======== Input for this task

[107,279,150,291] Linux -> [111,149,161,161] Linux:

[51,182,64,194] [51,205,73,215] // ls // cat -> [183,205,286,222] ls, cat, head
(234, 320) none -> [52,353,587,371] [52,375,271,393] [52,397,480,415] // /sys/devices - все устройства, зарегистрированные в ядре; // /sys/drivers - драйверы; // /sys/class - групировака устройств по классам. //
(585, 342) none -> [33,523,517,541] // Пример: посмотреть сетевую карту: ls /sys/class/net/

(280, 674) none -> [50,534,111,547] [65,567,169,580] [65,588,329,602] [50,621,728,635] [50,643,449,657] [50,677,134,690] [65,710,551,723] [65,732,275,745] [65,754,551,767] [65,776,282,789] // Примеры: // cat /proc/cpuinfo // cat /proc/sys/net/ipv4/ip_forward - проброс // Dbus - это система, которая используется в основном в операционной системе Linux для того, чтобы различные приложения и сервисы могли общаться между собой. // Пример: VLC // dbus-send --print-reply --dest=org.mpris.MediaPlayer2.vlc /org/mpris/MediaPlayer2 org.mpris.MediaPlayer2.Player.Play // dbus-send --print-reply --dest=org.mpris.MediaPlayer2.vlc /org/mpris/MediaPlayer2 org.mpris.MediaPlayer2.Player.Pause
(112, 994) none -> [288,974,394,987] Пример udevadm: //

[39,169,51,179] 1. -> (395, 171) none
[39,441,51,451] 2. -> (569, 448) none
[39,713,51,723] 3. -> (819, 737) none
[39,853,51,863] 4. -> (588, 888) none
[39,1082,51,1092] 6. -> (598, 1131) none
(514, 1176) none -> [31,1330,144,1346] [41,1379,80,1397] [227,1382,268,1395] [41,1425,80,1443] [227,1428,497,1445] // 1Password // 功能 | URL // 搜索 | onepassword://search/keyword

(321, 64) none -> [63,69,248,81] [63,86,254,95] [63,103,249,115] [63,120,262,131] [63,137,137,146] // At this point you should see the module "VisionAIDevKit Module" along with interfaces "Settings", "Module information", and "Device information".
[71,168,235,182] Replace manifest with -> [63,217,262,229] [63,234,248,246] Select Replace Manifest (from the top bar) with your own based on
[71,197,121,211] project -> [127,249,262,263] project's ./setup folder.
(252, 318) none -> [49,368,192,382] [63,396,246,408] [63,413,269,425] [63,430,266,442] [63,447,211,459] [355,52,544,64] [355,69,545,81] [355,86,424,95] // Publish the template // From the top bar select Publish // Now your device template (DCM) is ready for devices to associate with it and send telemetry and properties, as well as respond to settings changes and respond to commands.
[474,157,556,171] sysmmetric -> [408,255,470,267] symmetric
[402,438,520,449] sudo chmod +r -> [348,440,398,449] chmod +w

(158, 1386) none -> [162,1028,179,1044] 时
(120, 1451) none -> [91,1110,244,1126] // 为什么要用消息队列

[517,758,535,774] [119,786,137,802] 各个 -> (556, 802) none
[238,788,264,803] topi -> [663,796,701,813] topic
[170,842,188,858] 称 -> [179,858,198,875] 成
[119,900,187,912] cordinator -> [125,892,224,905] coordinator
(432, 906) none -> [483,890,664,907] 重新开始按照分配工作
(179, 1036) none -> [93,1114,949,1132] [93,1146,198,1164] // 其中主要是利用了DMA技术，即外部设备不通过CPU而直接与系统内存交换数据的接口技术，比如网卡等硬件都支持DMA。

================

Aim of the task >> What is needed is an exact repetition of the lines from the first line of the records through the line containing "[39,1082,51,1092] 6. -> (598, 1131) none", both ends included, and nothing more.

Solution for this task >>
[107,279,150,291] Linux -> [111,149,161,161] Linux:

[51,182,64,194] [51,205,73,215] // ls // cat -> [183,205,286,222] ls, cat, head
(234, 320) none -> [52,353,587,371] [52,375,271,393] [52,397,480,415] // /sys/devices - все устройства, зарегистрированные в ядре; // /sys/drivers - драйверы; // /sys/class - групировака устройств по классам. //
(585, 342) none -> [33,523,517,541] // Пример: посмотреть сетевую карту: ls /sys/class/net/

(280, 674) none -> [50,534,111,547] [65,567,169,580] [65,588,329,602] [50,621,728,635] [50,643,449,657] [50,677,134,690] [65,710,551,723] [65,732,275,745] [65,754,551,767] [65,776,282,789] // Примеры: // cat /proc/cpuinfo // cat /proc/sys/net/ipv4/ip_forward - проброс // Dbus - это система, которая используется в основном в операционной системе Linux для того, чтобы различные приложения и сервисы могли общаться между собой. // Пример: VLC // dbus-send --print-reply --dest=org.mpris.MediaPlayer2.vlc /org/mpris/MediaPlayer2 org.mpris.MediaPlayer2.Player.Play // dbus-send --print-reply --dest=org.mpris.MediaPlayer2.vlc /org/mpris/MediaPlayer2 org.mpris.MediaPlayer2.Player.Pause
(112, 994) none -> [288,974,394,987] Пример udevadm: //

[39,169,51,179] 1. -> (395, 171) none
[39,441,51,451] 2. -> (569, 448) none
[39,713,51,723] 3. -> (819, 737) none
[39,853,51,863] 4. -> (588, 888) none
[39,1082,51,1092] 6. -> (598, 1131) none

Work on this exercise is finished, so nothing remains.